• **ACTIVITY**: Reproduce word for word the lines of the listing from the first one through the one with "[638,204,684,221] here ->", omitting every picture.

• **RECORD EXTRACTS**:
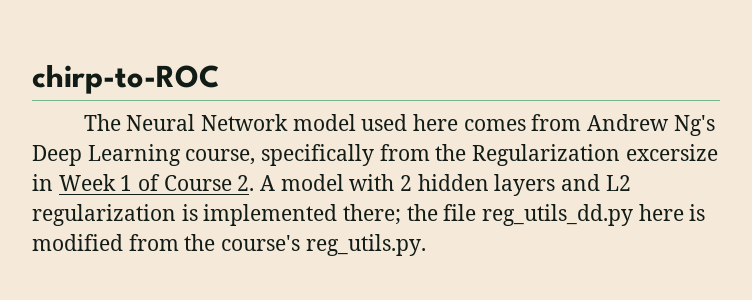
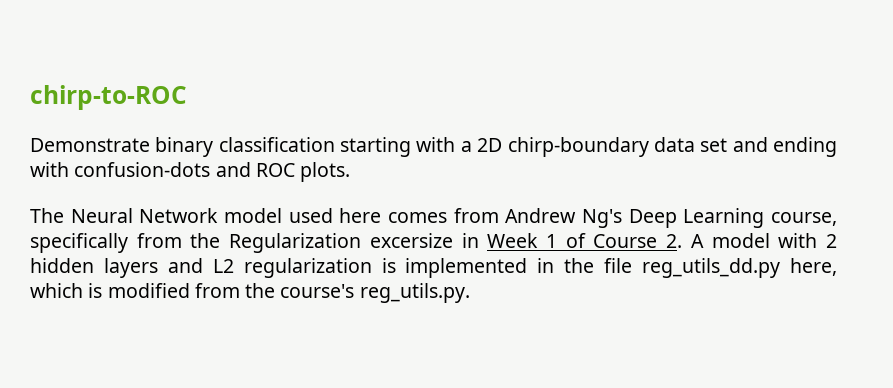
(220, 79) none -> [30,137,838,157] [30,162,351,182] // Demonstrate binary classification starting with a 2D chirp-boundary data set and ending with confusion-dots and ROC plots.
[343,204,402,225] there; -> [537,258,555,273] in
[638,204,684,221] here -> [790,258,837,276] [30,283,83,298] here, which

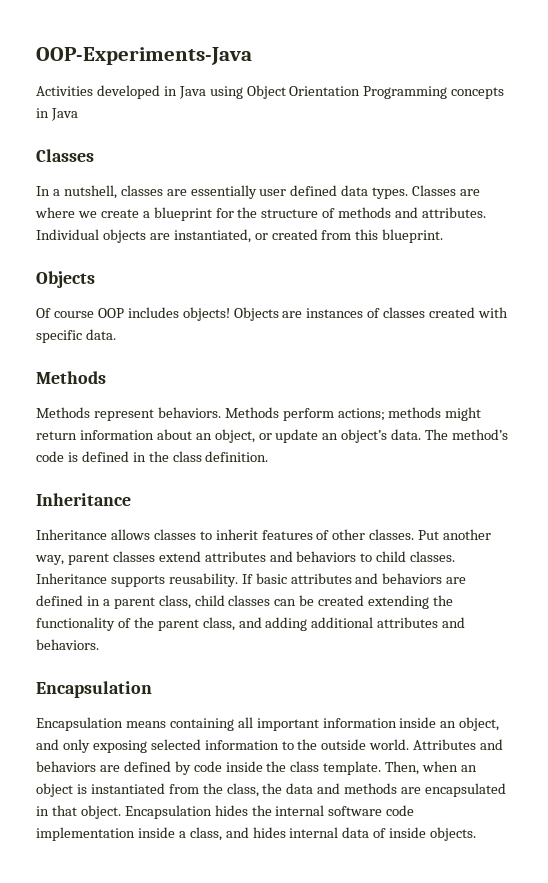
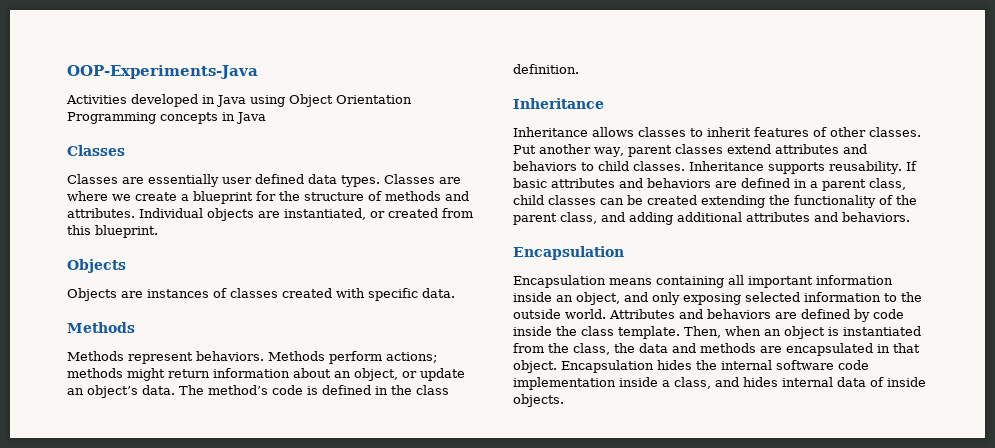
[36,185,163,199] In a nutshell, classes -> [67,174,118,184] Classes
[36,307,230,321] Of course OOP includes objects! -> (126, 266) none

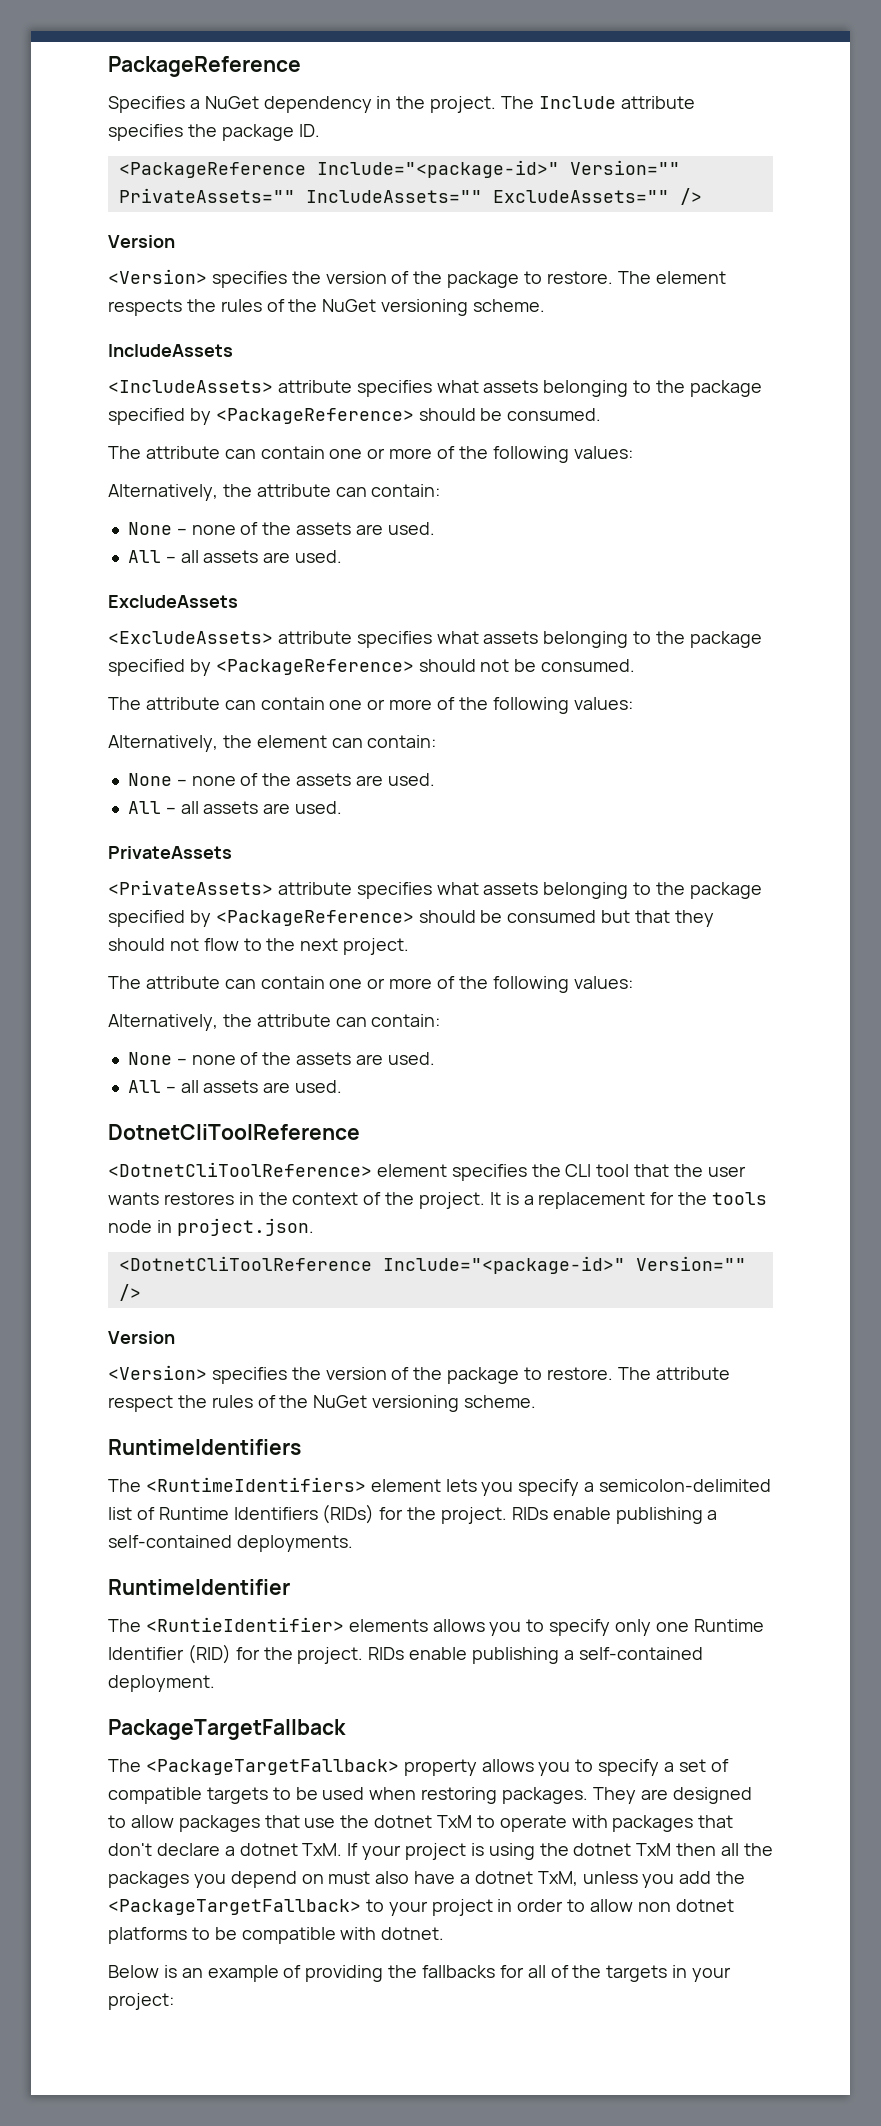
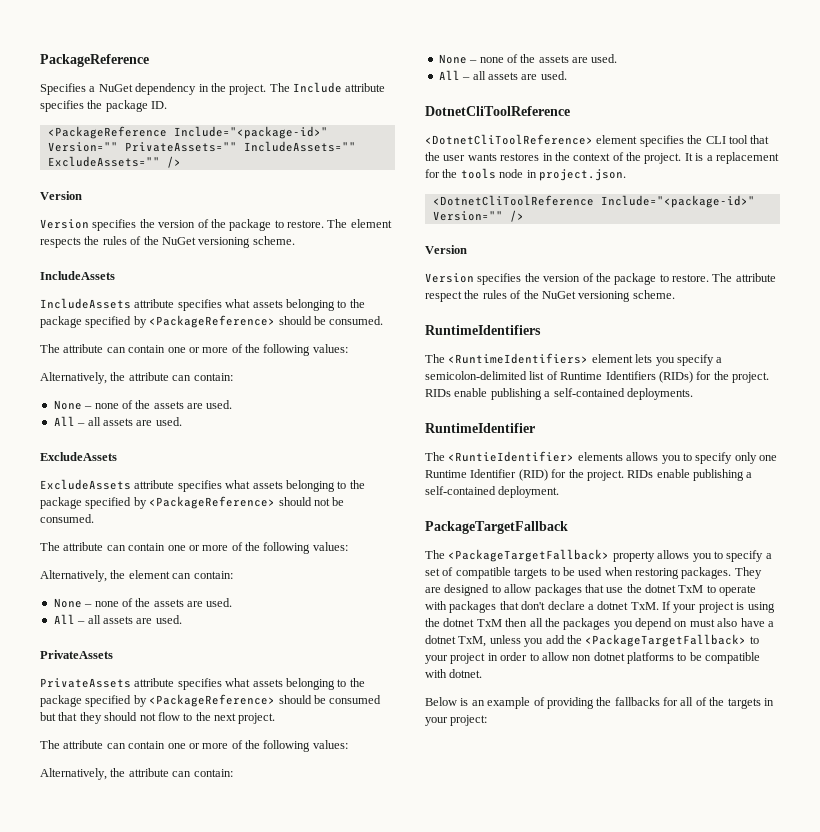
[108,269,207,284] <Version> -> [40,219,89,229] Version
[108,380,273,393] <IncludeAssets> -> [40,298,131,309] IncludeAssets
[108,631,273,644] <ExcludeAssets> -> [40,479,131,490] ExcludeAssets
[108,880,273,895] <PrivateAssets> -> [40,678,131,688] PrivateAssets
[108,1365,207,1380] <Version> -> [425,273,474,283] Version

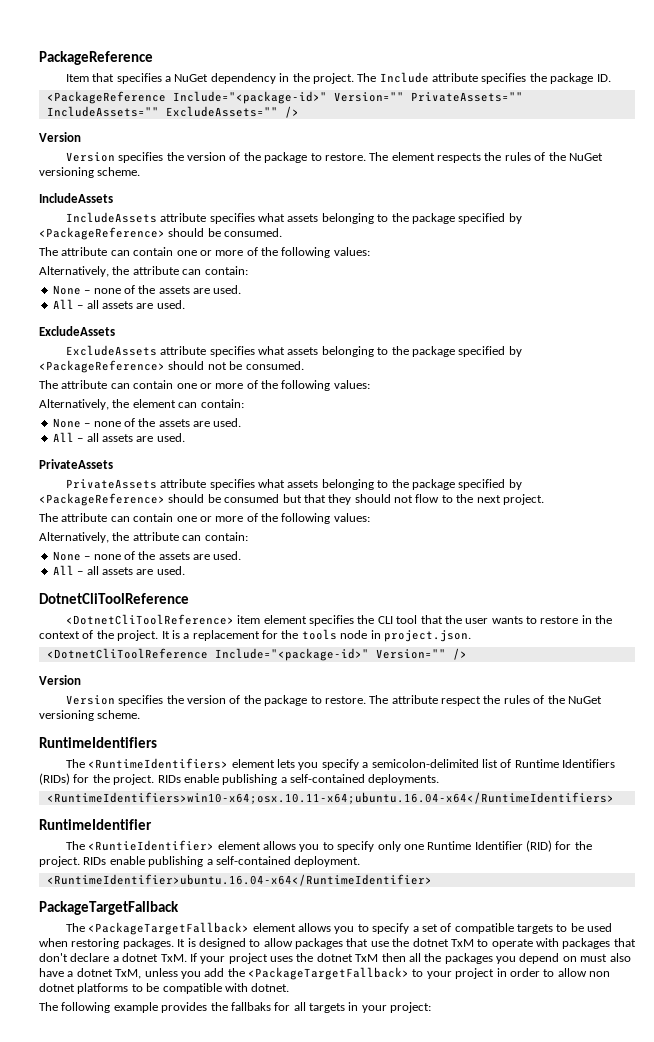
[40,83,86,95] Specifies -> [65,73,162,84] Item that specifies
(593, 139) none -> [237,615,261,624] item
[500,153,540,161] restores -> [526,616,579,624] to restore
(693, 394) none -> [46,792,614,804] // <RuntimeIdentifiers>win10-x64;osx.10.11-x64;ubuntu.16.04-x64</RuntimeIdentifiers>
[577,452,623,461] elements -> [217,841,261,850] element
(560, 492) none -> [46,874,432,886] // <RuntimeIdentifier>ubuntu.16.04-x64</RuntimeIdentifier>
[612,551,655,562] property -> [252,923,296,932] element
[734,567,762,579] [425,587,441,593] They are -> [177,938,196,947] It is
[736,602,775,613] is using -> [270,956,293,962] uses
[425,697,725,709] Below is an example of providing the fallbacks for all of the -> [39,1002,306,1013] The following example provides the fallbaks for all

• **PROBLEM SOLUTION**:
(220, 79) none -> [30,137,838,157] [30,162,351,182] // Demonstrate binary classification starting with a 2D chirp-boundary data set and ending with confusion-dots and ROC plots.
[343,204,402,225] there; -> [537,258,555,273] in
[638,204,684,221] here -> [790,258,837,276] [30,283,83,298] here, which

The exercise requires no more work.